4.12 The LPC filed its opposing affidavit on 7 April 2021 whilst the replying affidavit was filed on 9 November 2021. The matter was set down for hearing on 15 September 2022.
The employment history
[5] The applicant was appointed as a legal administrative officer in January 1997 at Jure Consultant which later converted to a firm known as Elna Wessels Attorneys in Bloemfontein. On 12 February 1998, she was employed as principal deeds controller at the Bloemfontein Deeds Office and was transferred in January 2000 to the King Willam’s Town Deeds office and promoted to Chief Deeds Controller. She worked as an Assistant Master at the Mafikeng office on 4 September 2000 where she reported to the then Master, Mr Masoanganye. After the latter was charged with theft, she was requested to assist the investigators by providing necessary information and explanations regarding procedures which she duly did. She was transferred to the Bloemfontein Master’s Office in June 2002 and continued to assist the investigators at the Mafikeng Master’s Office whenever called upon. She was promoted to the position of Deputy Master at the Master’s Office in 2003 and was required to serve as Head of the Office on various occasions between 2003 and 2004. She was suspended in 2004 when she was linked with the Mafikeng Master’s theft charges, but was acquitted during the disciplinary hearings in early 2005. She continued to work for the Master’s Office until December 2013 when her appeal to the full bench was dismissed.
[6] After her release in November 2014, she took up a position as a consultant at Werner Vermaak Attorneys on 20 January 2015, a position she has filled to date.
The conviction
[7] As an Assistant Master of the High Court in Mafikeng, one of her duties was to counter-sign the cheques that were approved and signed by the Master. She had never worked in the Master’s Office before and when the offence took place, she was still undergoing training under the supervision of the Master.
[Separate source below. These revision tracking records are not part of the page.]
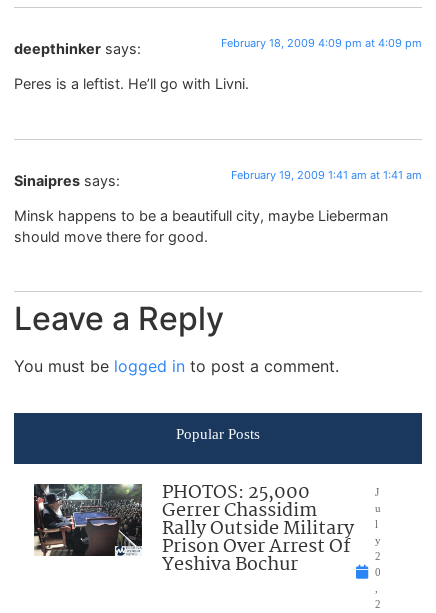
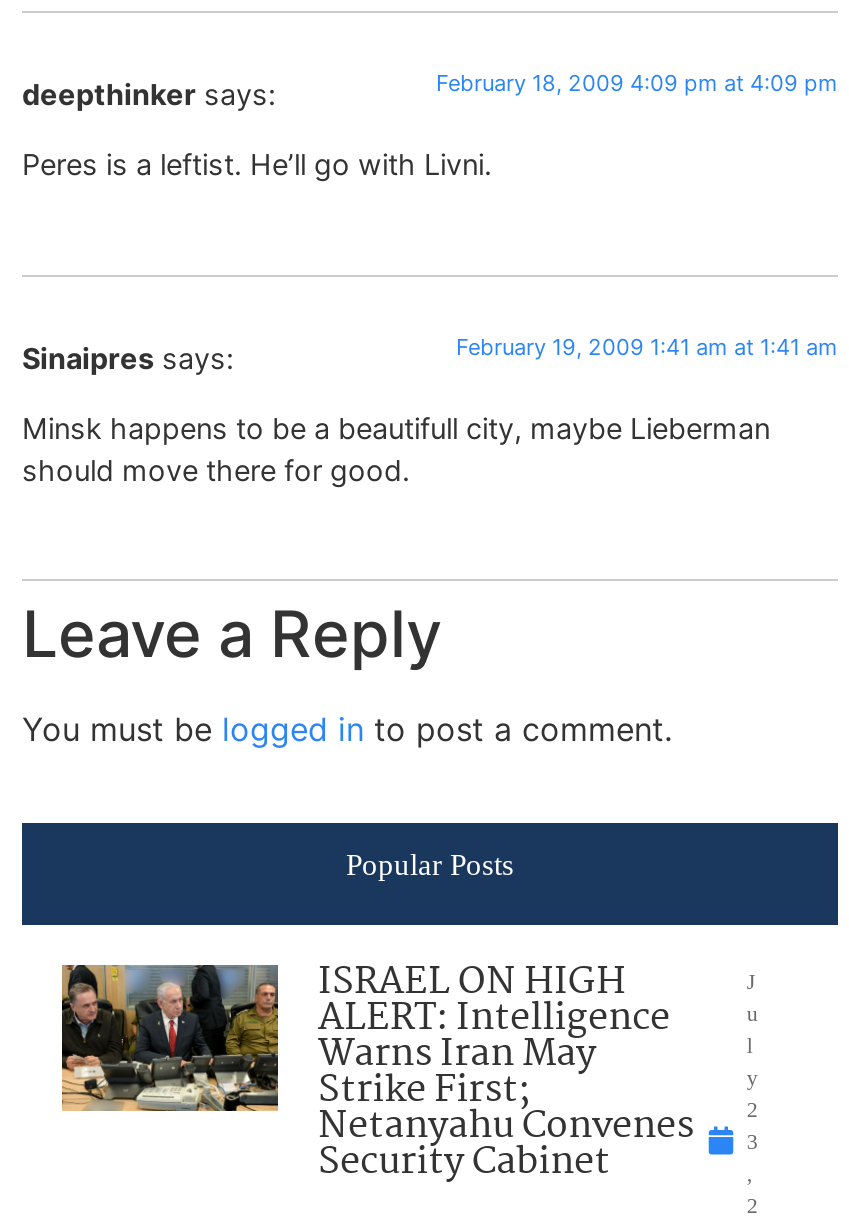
- [image]
- PHOTOS: 25,000
- Gerrer Chassidim
- Rally Outside Military
- Prison Over Arrest Of
- Yeshiva Bochur
+ [image]
+ ISRAEL ON HIGH
+ ALERT: Intelligence
+ Warns Iran May
+ Strike First;
+ Netanyahu Convenes
+ Security Cabinet

- 0
+ 3
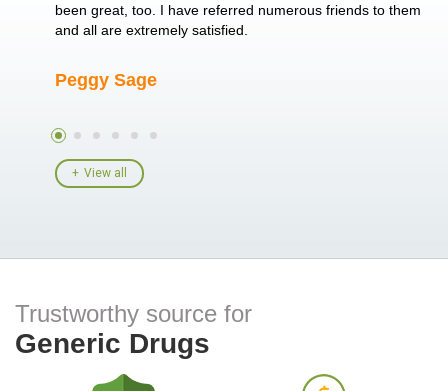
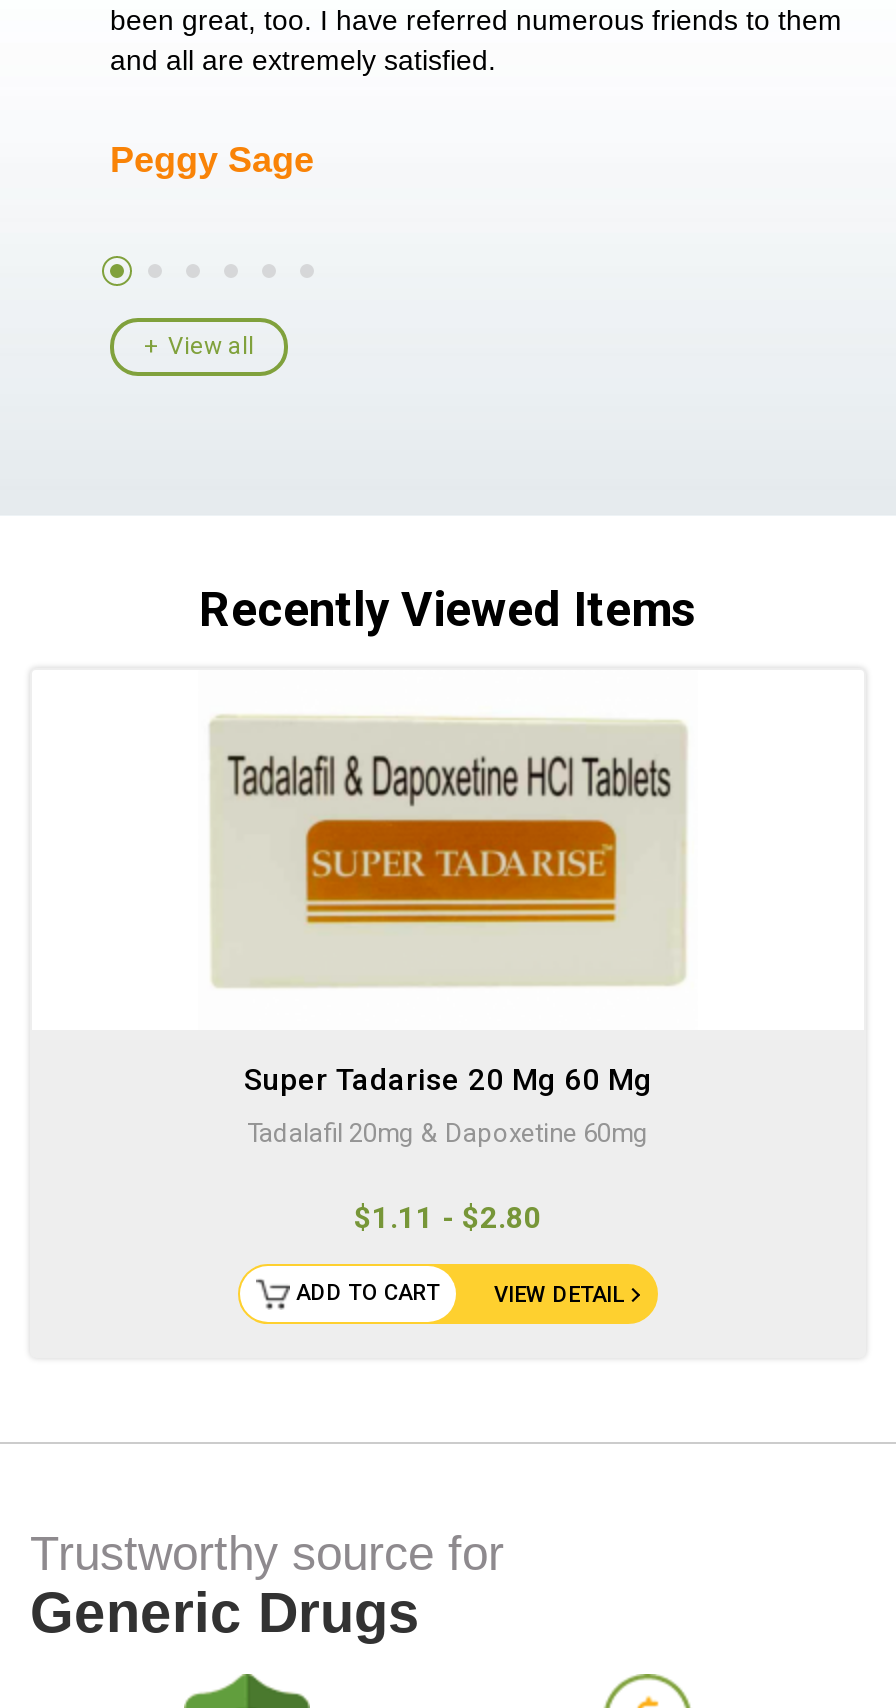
+ Recently Viewed Items

+ [image]
+ Super Tadarise 20 Mg 60 Mg
+ Tadalafil 20mg & Dapoxetine 60mg
+ $1.11 - $2.80
+ VIEW DETAIL
+ ADD TO CART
In April/ May 2002, the Master was charged criminally for having approved amounts that were suspected to have been irregular. Two years later the applicant was arrested as she was implicated in two charges of theft of which she was convicted of one and acquitted on the other[18].
The LPC’s main objectives
[8] The LPC maintains that the applicant is not a fit and proper person to be admitted as an attorney[19] in terms of section 24(2)(c) of the Legal Practise Act and the LPC is highly concerned of:
1. The applicant’s lack of honour to the court and lack of reform;
2. The applicant still maintained her innocence notwithstanding a well-reasoned judgment in the court a quo, the strong views expressed by the full bench on appeal in the North West High Court, Mafikeng and the dismissal of the application for leave to appeal by both the Supreme Court of Appeal and the Constitutional Court;
3. The applicant showed no remorse and has not accepted the courts’ authority which consisted of the North West High Court, the full bench of the North West High Court, the Supreme Court of Appeal and the Constitutional Court;
4. The applicant appeared to have poor insight and reformation could only begin when a person acknowledged that he or she had committed a wrongful act.
The replying affidavit
[9] In her reply, the applicant lamented the LPC’s opposition to her application, seen in the light that the erstwhile Law Society and the LPC, did not oppose it; the latter, however, decided to do so only after the meeting of its management committee on 29 July 2019. It would appear that the only decision that the LPC subsequently rescinded, was the one taken by the Law Society and not the one taken by itself earlier. The opposing affidavit was silent on the Law Society and the LPC’s resolution that she was a fit and proper person to be admitted. She stated that the management committee of the LPC did not have the power and authority to rescind a decision taken by the Council of the Law Society not to oppose her application. The provincial council of the LPC failed to make any determination on the endorsements made by the Law Society and the LPC, declaring her to be a fit and proper person to be admitted. The decisions by those bodies should remain unchanged as the opposing affidavit did not explain to the court how those decisions were reached.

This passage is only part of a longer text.